Many people would have been disappointed that my other dog was not involved in "protecting" me from the bear, but that is not how to look at it. As a young dog, still immature, Gryffon took stock of the situation. His thinking would have been: "Older senior dog (Keeta) have situation under control - bear is not a threat, Mom and Keeta are keeping me safe - I feel completely safe, I trust them, lets play!"

I just recalled Keeta, and we all walked back to the house and went on a leash walk instead.  But I was very pleased with how the whole thing had played out. 

I agree with your friend, you have a higher threshold dog, who had the insight to understand that there was no real threat. A much better reaction from a young dog than if he would have spazzed out. 

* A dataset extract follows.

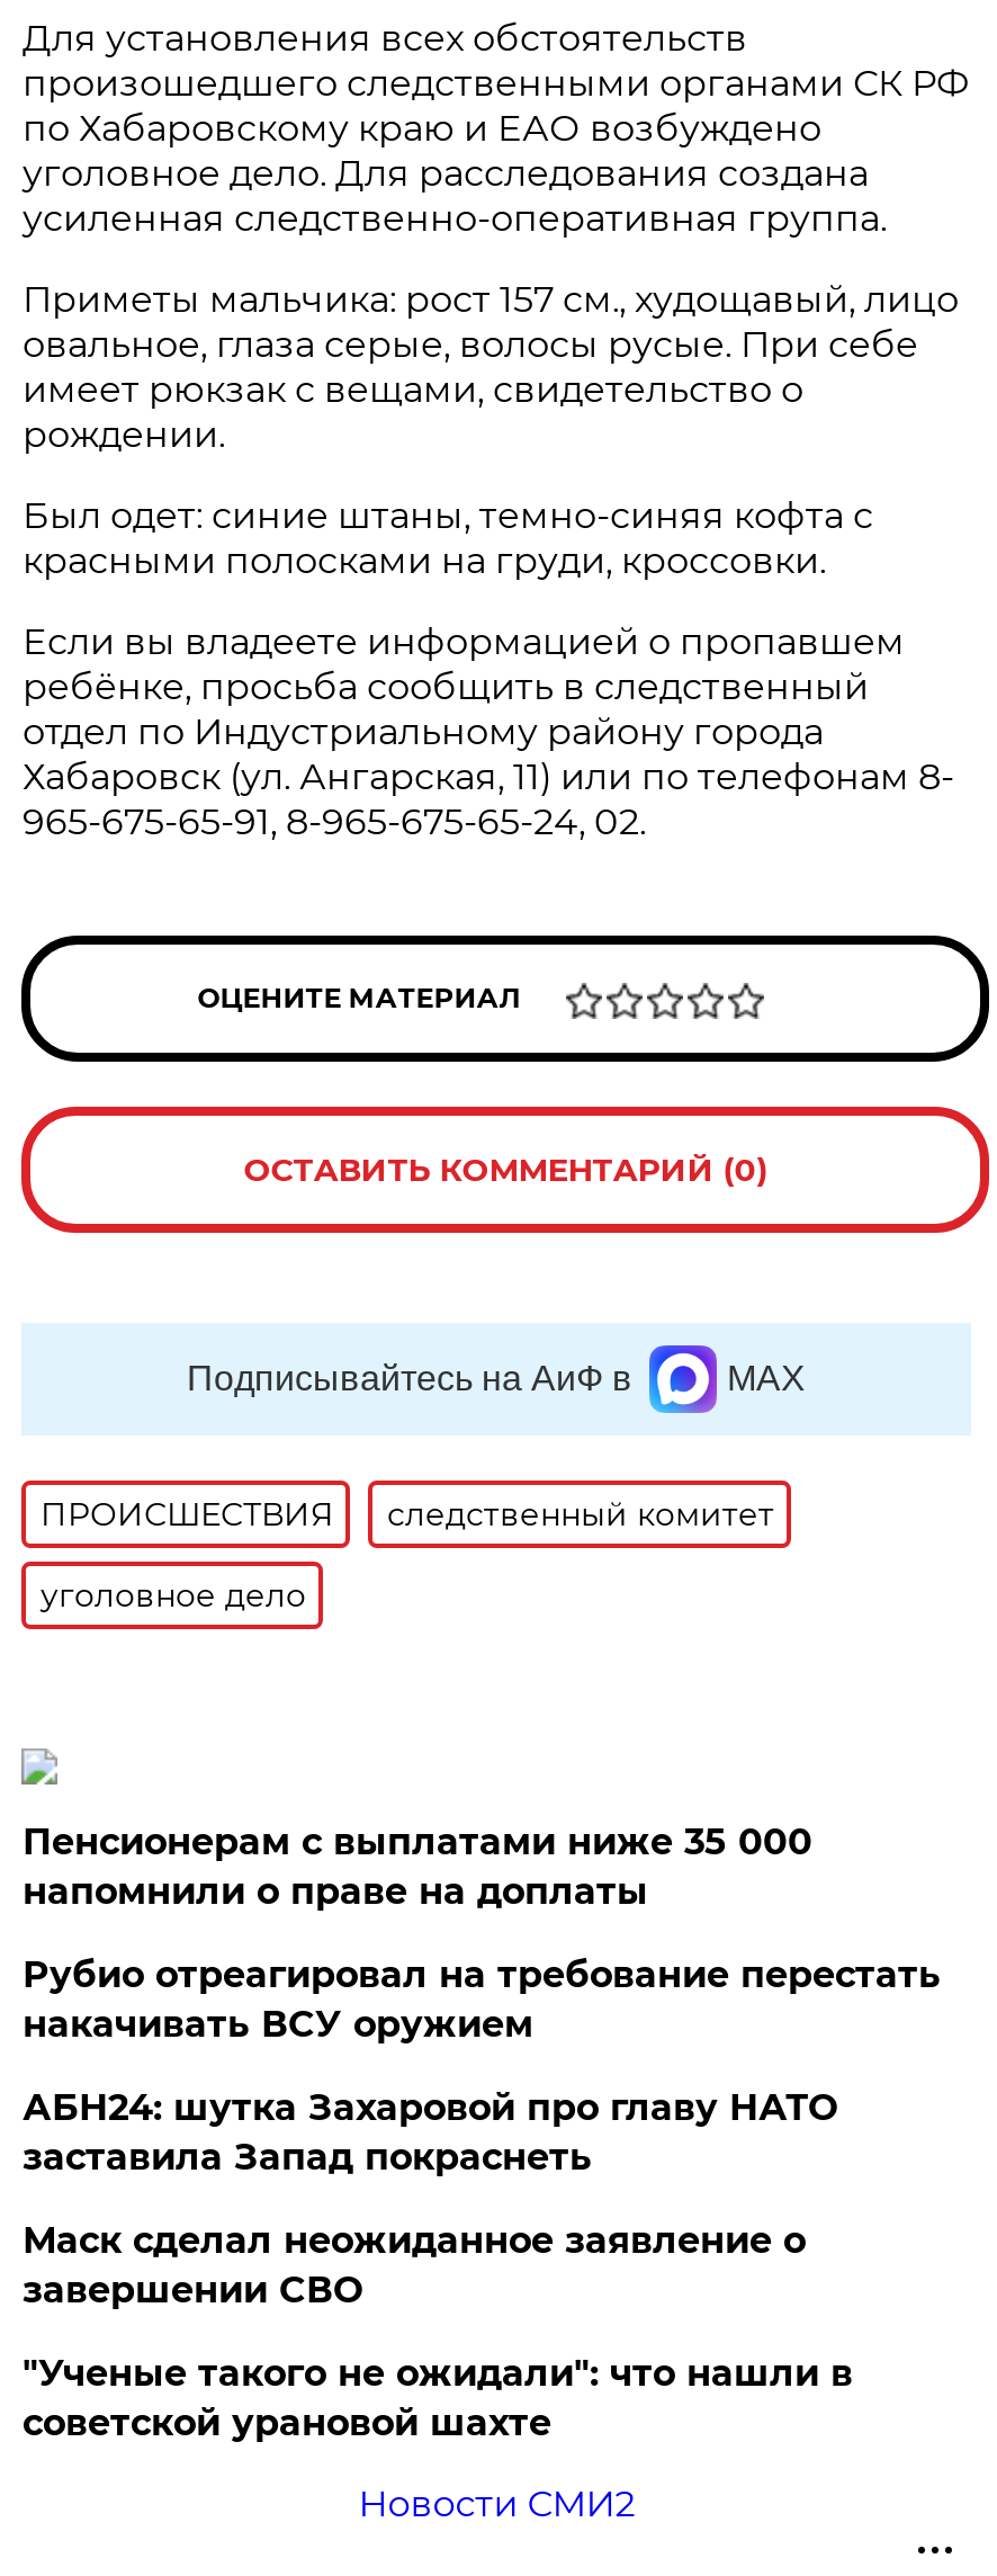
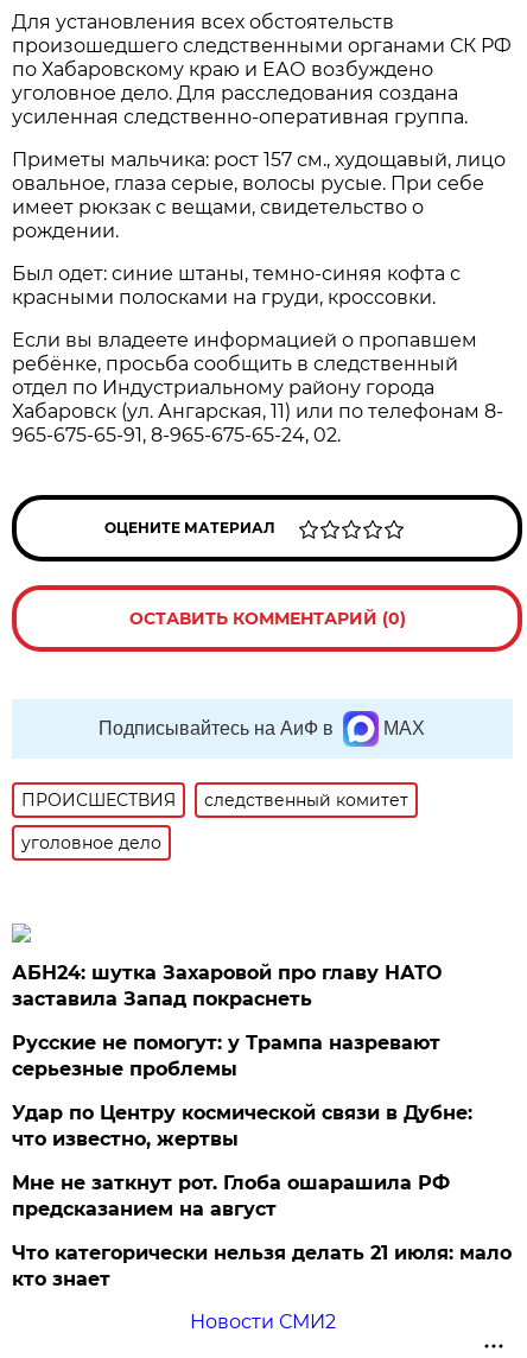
[22,1821,941,2046] Пенсионерам с выплатами ниже 35 000 | напомнили о праве на доплаты | Рубио отреагировал на требование перестать | накачивать ВСУ оружием -> none
moved [22,2087,837,2179] -> [12,962,442,1010]: АБН24: шутка Захаровой про главу НАТО | заставила Запад покраснеть
[22,2220,853,2445] Маск сделал неожиданное заявление о | завершении СВО | "Ученые такого не ожидали": что нашли в | советской урановой шахте -> [12,1032,512,1291] Русские не помогут: у Трампа назревают | серьезные проблемы | Удар по Центру космической связи в Дубне: | что известно, жертвы | Мне не заткнут рот. Глоба ошарашила РФ | предсказанием на август | Что категорически нельзя делать 21 июля: мало | кто знает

What kind or k9 trainer was this person you got to evaluate Fathom?


----------



## hoytn (Oct 1, 2017)

Athena very rearly barked she wasn't aggressive and some would say submissive. If she felt threaten or if one of us where threaten she instantly was protective. She would put herself in between whoever the threat was and us, she looked very imitating so she really never had to do something. Most GSD have a natural protective instinct. (My personally opinion) when me and a friend where wrestling she grab my friend ankle and held it, didn't bite down just held it, he was shocked because she was a sweetheart to her but she felt I was under attack and she needed to protect me.


----------



## Aly (May 26, 2011)

Castlemaid said:


> What kind or k9 trainer was this person you got to evaluate Fathom?


Had the same question myself and I agree with everything Castlemaid posted. 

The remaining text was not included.